* Try it: Every line with "size" in it must be copied from the data.

* Source information:
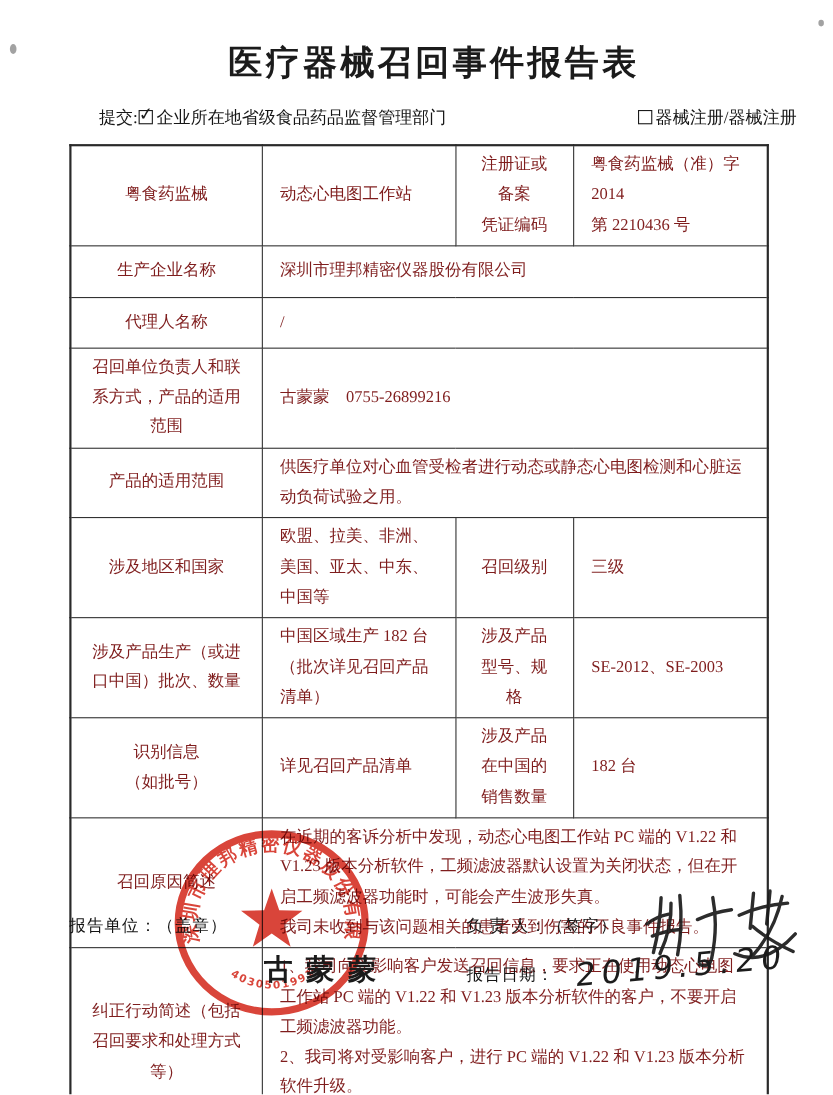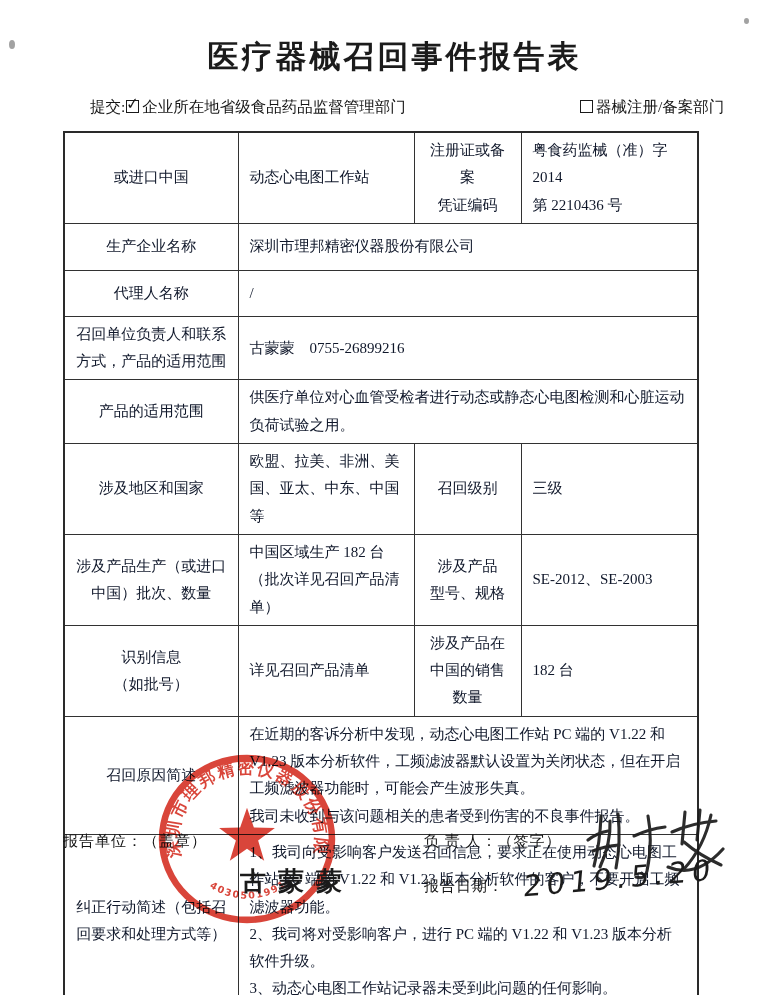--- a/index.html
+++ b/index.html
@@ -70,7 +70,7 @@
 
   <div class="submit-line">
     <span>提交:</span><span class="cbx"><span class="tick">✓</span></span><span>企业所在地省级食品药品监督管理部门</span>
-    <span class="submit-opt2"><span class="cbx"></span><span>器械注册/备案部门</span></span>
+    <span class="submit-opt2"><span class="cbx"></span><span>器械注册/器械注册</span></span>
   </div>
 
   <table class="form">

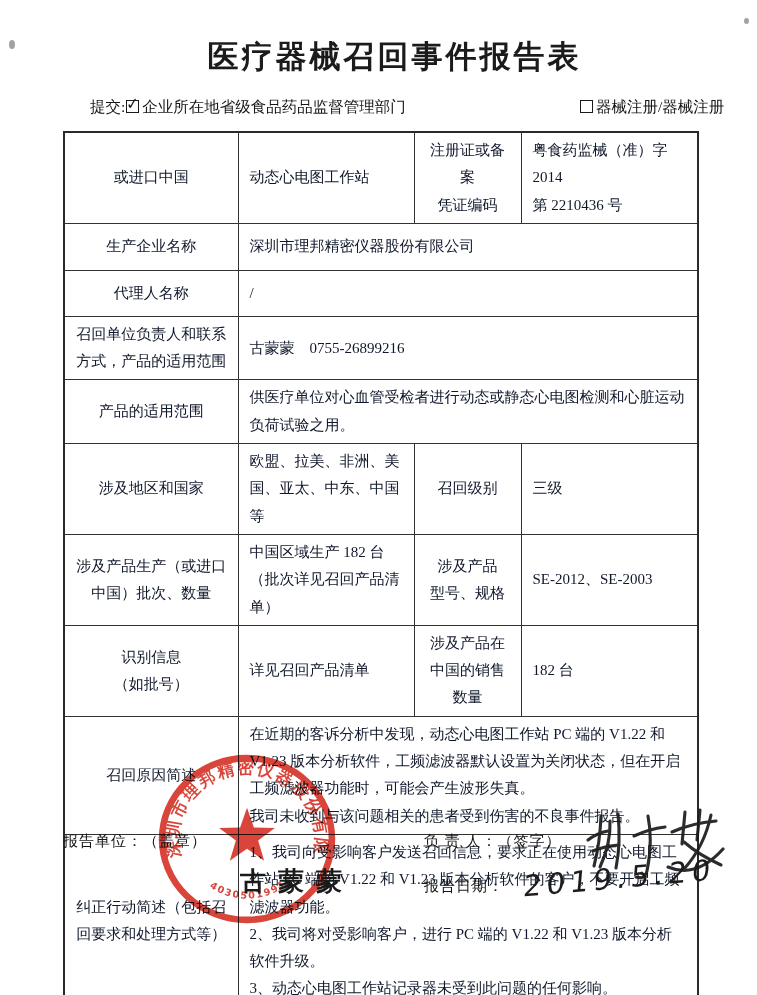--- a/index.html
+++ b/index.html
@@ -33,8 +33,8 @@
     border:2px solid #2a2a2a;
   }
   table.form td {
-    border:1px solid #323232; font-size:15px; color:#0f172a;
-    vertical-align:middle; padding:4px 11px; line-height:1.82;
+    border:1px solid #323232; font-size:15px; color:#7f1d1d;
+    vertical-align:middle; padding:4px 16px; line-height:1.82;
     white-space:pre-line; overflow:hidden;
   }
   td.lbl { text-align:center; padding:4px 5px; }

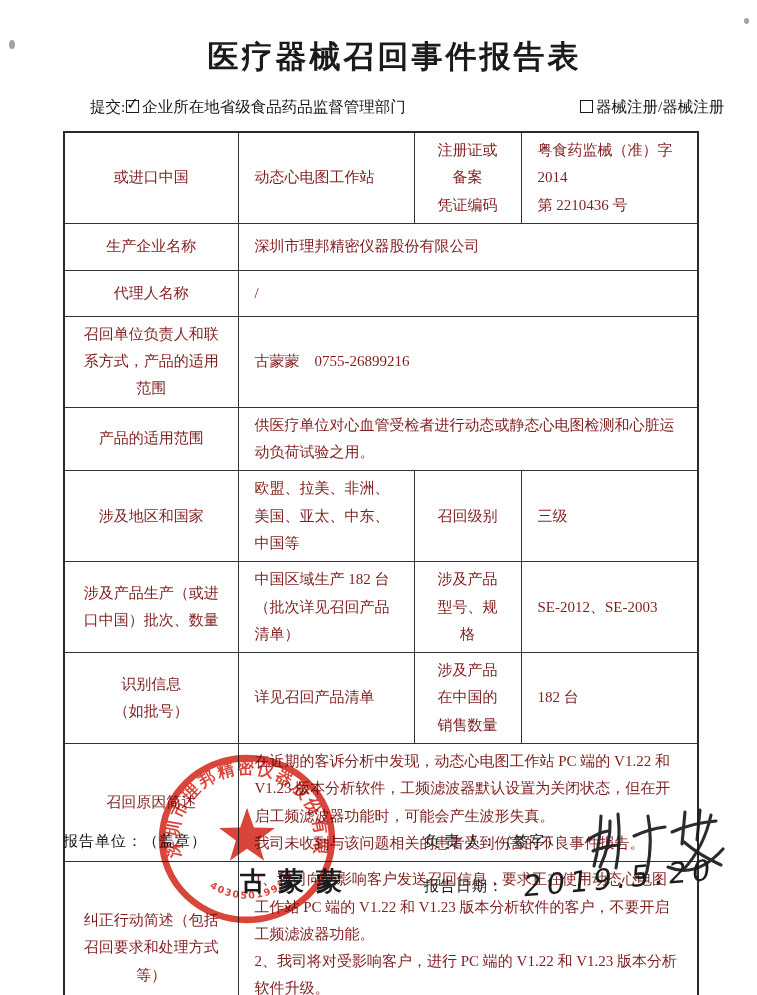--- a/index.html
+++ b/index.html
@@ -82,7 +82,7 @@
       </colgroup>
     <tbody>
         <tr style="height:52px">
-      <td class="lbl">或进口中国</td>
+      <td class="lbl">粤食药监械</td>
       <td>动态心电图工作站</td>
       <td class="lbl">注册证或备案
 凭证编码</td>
* * *
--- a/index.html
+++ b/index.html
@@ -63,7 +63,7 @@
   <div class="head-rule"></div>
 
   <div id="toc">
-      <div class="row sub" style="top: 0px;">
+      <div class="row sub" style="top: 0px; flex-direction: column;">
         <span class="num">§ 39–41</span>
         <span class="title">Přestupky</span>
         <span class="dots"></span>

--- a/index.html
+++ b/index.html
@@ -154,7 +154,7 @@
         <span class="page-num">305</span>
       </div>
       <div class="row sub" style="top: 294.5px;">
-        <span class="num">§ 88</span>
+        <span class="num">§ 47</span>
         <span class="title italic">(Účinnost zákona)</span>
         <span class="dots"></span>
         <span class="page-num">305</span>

* Solution to the problem:
-    border:1px solid #323232; font-size:15px; color:#0f172a;
+    border:1px solid #323232; font-size:15px; color:#7f1d1d;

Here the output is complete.